The man who once sat at the very heart of Scottish Nationalist power has been handed a prison sentence of more than five years. Find out how the SNP's most influential insider fell from the corridors of power to the dock of Edinburgh's High Court.

By marta_theopenletter
2 min read
Former SNP chief Peter Murrell sentenced to more than five years for embezzling party funds

Peter Murrell walked into Edinburgh’s High Court as one of the most powerful figures the SNP had ever produced. He left it with a sentence of more than five years.

The former chief executive of the Scottish National Party, and husband of ex-First Minister Nicola Sturgeon, was convicted of embezzling funds from the party he’d helped steer for nearly two decades.

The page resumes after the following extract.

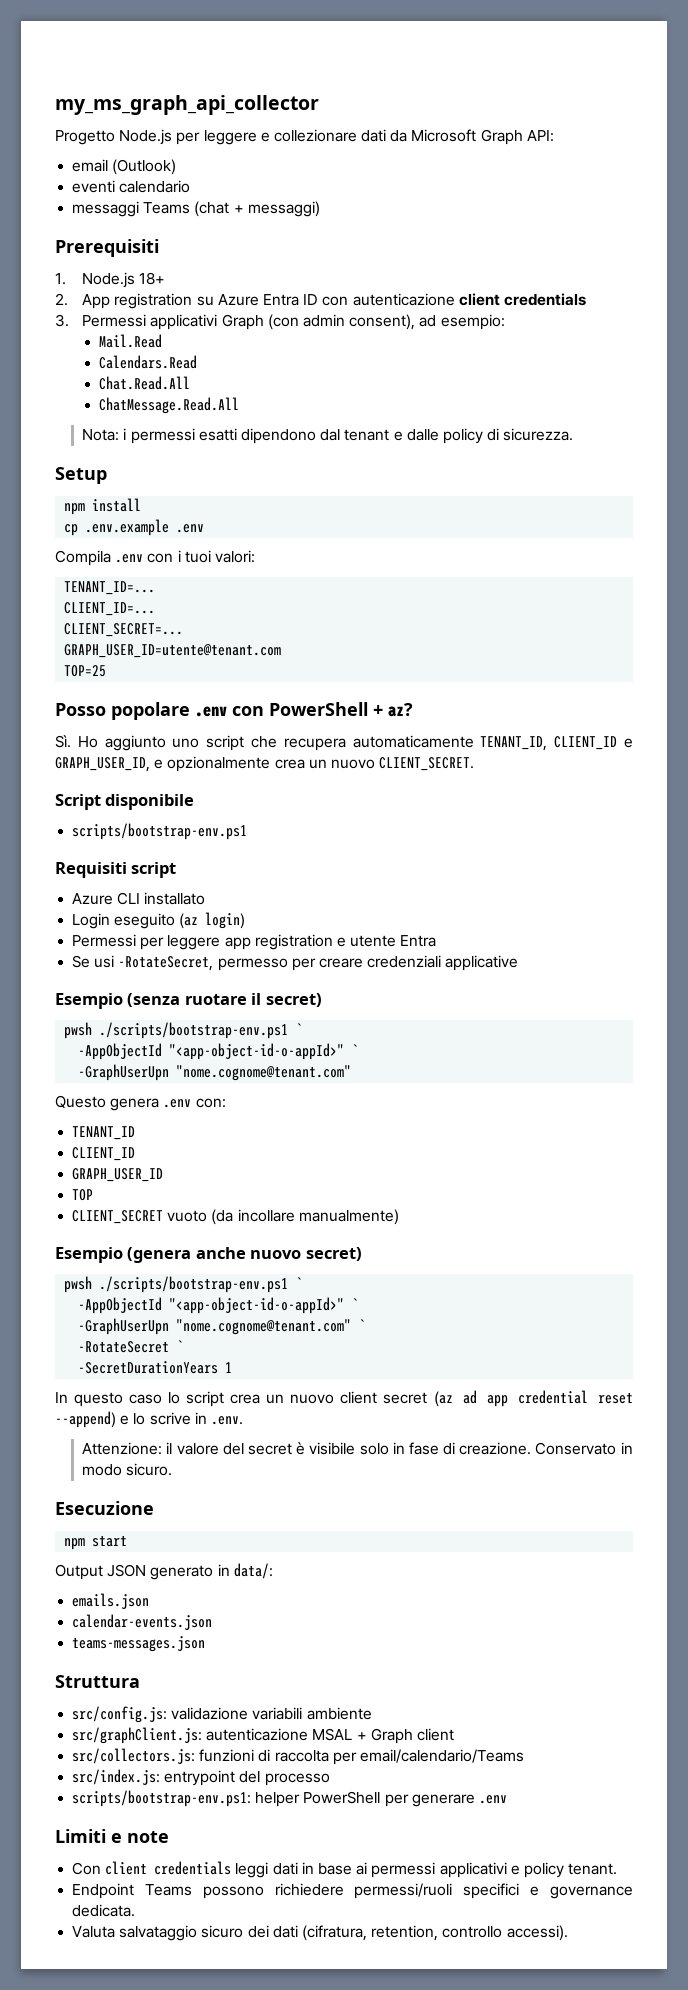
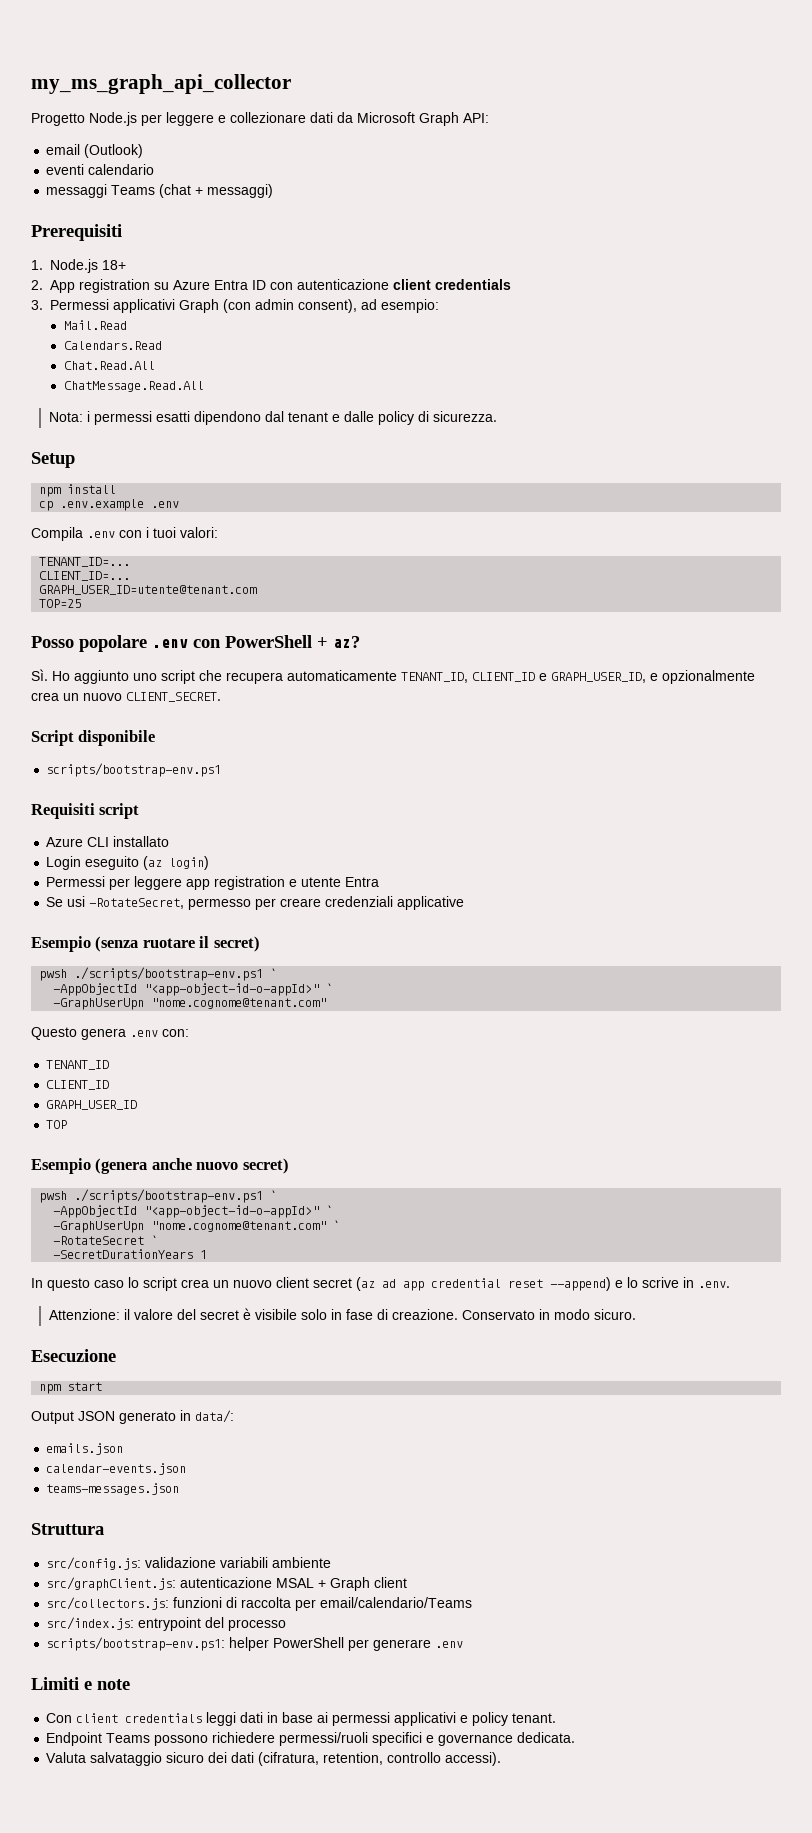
- CLIENT_SECRET=...
- CLIENT_SECRET vuoto (da incollare manualmente)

The sum involved ran to hundreds of thousands of pounds, money that donors had believed was ring-fenced for independence campaigning.

It’s a fall that would be remarkable in any political context. In Scotland, where the SNP built its identity on a reputation for competence and moral seriousness, the damage is something else entirely.

The prosecution argued that Murrell had treated party finances as something close to a personal account, moving money in ways that obscured what was really happening. He denied wrongdoing throughout, but the jury wasn’t persuaded.

“The SNP asked people to trust them with the future of the country,” one former party member told reporters outside the court. “And this is what that trust was worth.”

Murrell had resigned as chief executive in March 2023, initially over his role in misrepresenting party membership figures. What followed was the so-called “Campervan Affair,” police investigations, and eventually charges that brought him to this point.

Nicola Sturgeon herself was arrested and released without charge during the investigation. She has consistently maintained she had no knowledge of any financial wrongdoing.

The SNP, already battered by years of internal turbulence and declining poll numbers, now faces the grim task of drawing a line under a scandal that has consumed the party since 2023. Current leader John Swinney called the sentence “a day of profound sadness,” while stressing the party had undertaken significant governance reforms.

Whether those reforms are enough to rebuild trust among Scottish voters is the question that will define the SNP’s next chapter. Independence, once the animating force of an entire political movement, now has to compete for headlines with courtroom drama and financial misconduct.

For a party that built everything on the promise of doing politics differently, the reckoning has been a long time coming.